A study, which is supported by research in the 90s, finds that women on the birth control pill will choose mates that have a similar smell make-up to themselves, which evolutionarily is a bad thing; in a normal hormonal stage, women choose guys with contrasting smells (major histocompatibility complex (MHC) gene-produced odor to be more precise) because essentially it means that the woman is not procreating with a distant relative and her offspring is more genetically fit, and will also recognize more smells as familiar and be more open to people. Once women go off the pill, apparently they are more likely to leave or cheat on the similarly-smelling partner.

At first this totally blew my mind! I knew that smell played a MAJOR role in mate selection, but the fact that the pill can mess with one's sense of smell and ability to smell others to the point of evolutionary malfunction is amazing. Although upon further analysis it makes perfect sense, since the pill is a hormone replacement, and there is already plenty of evidence that a woman's hormonal cycle affects her sense of smell. Women have a hard time becoming sommeliers (wine tasters) because their sense of smell (and therefore taste) changes throughout her menstrual cycle so they are considered not as reliable tasters as men. Many women I know couldn't walk down the soap or seafood aisle at a grocery store when they were pregnant because their sense of smell was just too sensitive.

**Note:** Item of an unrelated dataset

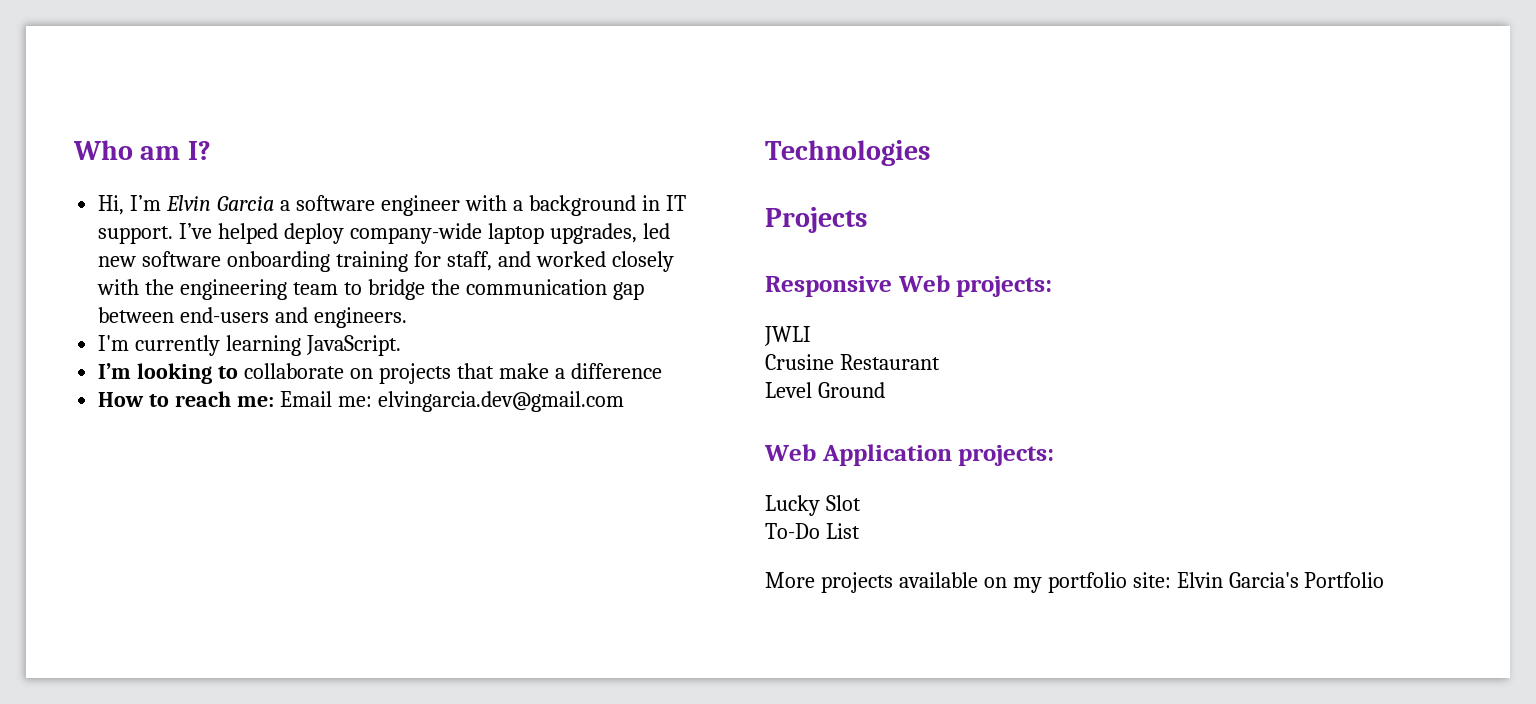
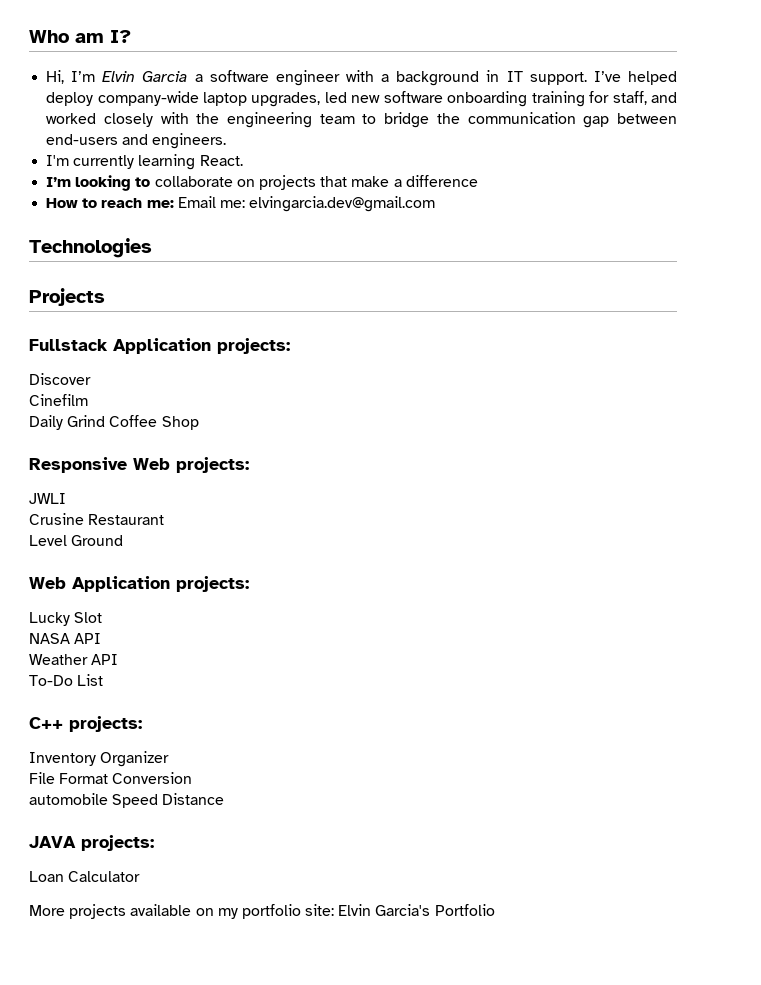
[306,335,402,356] JavaScript. -> [199,155,243,166] React.
(867, 220) none -> [29,338,290,354] [29,373,91,385] [29,394,88,406] [29,415,199,430] // Fullstack Application projects: // Discover // Cinefilm // Daily Grind Coffee Shop
[765,523,860,539] To-Do List -> [29,633,102,644] [29,654,119,665] [29,674,104,686] [29,716,142,732] [29,751,170,767] [29,772,193,784] [29,793,225,808] [29,835,154,851] [29,871,141,882] NASA API // Weather API // To-Do List // C++ projects: // Inventory Organizer // File Format Conversion // automobile Speed Distance // JAVA projects: // Loan Calculator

It makes me wonder what this means for women who have been on the pill from the time they were teenagers until they decide to have their first kid. Obviously this doesn't mean that every woman who meets her mate on the pill will dump him as soon as she's off (I've been with my guy for five terrific years), but the implications of this are fascinating.

Tuesday, August 12, 2008

Innate victory pose

Researchers compared congenitally blind athletes to seeing athletes and found both groups “puff up” or open themselves up when they win (outstretched arms and shoulders, big smile facing up and out), and cower and close inward when they lose, implying the behavior is an innate tendency of humans.
This study made me really curious about my husband's "bellowing," which he is actually known for internationally: when he accomplishes a large physical feat like scaling a wall or landing a jump, he cries a mighty bass-toned yawp... okay, it's more of a war bellow, like he has defeated an elk in hand to hoof combat. But this study has made me wonder if his mighty yawp is the same primal instinct as the "warrior pose." Jumping up and down and squealing, "I win, I win" isn't going to scare away many other predators or challengers: roaring like a grizzly bear on the other hand and making yourself big is going to make a lot of critters think twice about coming after you, including the grizzly bear.
This also leads me to wonder if dominant males (of any primate species) celebrate their victories more often or louder than less dominant males. Obviously behavior is going to be curtailed by social expectations (Japanese and Scottish Highland cultures very much discourage individualism and show-offiness, for example), but it seems plausible that a dominant male would (a) win hand to hoof combats more often and so have more opportunity for bellowing, and (b) be more vocal and more physical in his reaction to that victory. This in turn would intimidate a lot of non-dominant folks and would discourage any challengers. *feminist note*: I'm wondering mostly about dominant males and their victor display because females don't typically puff up or roar to show their dominance over others. They will yell, and are violent, but at least the wolf, chimp, and human studies I've seen point to quicker, more subtle expressions of dominance from females.

Friday, August 8, 2008

In honor of the Olympics

1900 year old chariot found in Bulgaria.

That's pretty much it. There's a lot of primate action going on, including the discovery of something like 125,000 lowland gorillas previously uncounted (Yippee!), but not much else has gotten me inspired to post.